1. This appraisal process is statutorily mandated by MCL 500.2833(1)(m), which states:

(1) Each fire insurance policy issued or delivered in this state shall contain the following provisions:

* * * (m) That if the insured and insurer fail to agree on the actual cash value or amount of the loss, either party may make a written demand that the amount of the loss or the actual cash value be set by appraisal.... The appraisers shall then set the amount of the loss and actual cash value as to each item. If the appraisers submit a written report of an agreement to the insurer, the amount agreed upon shall be the amount of the loss. If the appraisers fail to agree within a reasonable time, they shall submit their differences to the umpire. Written agreement signed by any 2 of these 3 shall set the amount of the loss....

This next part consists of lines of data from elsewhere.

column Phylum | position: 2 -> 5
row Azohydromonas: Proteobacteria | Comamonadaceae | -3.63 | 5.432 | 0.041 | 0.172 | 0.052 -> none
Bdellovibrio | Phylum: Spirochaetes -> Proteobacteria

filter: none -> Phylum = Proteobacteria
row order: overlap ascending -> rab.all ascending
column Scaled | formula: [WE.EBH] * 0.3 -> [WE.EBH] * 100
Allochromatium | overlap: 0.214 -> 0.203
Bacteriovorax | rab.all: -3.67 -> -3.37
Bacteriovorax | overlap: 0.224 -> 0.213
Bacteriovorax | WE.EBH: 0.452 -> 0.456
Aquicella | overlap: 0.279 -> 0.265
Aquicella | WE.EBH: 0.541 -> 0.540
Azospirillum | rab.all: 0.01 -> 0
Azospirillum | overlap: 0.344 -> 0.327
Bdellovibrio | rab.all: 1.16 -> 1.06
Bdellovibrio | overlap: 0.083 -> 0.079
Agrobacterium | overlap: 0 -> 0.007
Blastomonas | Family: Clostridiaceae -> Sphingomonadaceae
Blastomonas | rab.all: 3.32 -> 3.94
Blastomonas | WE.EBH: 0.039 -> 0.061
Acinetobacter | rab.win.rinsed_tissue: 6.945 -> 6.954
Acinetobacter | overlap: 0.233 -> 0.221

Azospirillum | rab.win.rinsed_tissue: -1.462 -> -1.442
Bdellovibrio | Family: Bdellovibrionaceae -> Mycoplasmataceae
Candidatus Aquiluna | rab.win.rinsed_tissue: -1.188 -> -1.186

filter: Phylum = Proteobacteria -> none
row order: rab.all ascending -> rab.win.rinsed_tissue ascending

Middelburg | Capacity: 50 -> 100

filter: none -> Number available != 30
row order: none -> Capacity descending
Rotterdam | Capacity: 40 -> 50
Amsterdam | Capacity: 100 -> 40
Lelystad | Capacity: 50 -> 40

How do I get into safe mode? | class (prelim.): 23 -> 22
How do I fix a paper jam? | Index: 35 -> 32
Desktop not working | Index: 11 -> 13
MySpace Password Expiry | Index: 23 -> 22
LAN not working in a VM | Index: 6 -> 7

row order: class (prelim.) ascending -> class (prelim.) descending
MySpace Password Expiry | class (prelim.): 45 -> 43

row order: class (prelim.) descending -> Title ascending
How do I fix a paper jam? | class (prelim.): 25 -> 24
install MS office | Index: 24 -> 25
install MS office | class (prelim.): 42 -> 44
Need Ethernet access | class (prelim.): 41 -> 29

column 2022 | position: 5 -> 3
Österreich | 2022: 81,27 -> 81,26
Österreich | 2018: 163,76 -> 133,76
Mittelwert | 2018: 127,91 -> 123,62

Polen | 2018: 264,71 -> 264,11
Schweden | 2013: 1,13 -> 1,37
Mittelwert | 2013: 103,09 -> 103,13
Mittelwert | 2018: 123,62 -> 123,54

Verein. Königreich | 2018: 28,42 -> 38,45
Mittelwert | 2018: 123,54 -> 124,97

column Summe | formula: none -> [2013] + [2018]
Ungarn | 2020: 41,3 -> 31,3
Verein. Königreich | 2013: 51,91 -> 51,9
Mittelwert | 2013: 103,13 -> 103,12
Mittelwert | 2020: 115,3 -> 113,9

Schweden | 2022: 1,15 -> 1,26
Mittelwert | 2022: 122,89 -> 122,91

2. The propriety of this provision is not in dispute as it was authorized by MCL 500.2826, which reads in pertinent part: A fire policy issued pursuant to this section may provide that there shall be no liability by the insurer to pay the amount specified in the policy unless the property damaged is actually repaired, rebuilt, or replaced at the same or another site.
3. See Auto-Owners Ins. Co. v. Kwaiser, 190 Mich.App. 482, 487, 476 N.W.2d 467 (1991); MCL 500.2833(1)(m).
4. Kwaiser, 190 Mich.App. at 486, 476 N.W.2d 467, quoting Thermo-Plastics R & D, Inc. v. Gen. Accident Fire & Life Assurance Corp., Ltd., 42 Mich.App. 418, 422, 202 N.W.2d 703 (1972).
5. Kwaiser, 190 Mich.App. at 488, 476 N.W.2d 467.
6. Id. at 486, 476 N.W.2d 467, citing Port Huron & N. R. Co. v. Callanan, 61 Mich. 22, 26, 34 N.W. 678 (1887); Davis v. Nat'l American Ins. Co., 78 Mich.App. 225, 232, 259 N.W.2d 433 (1977).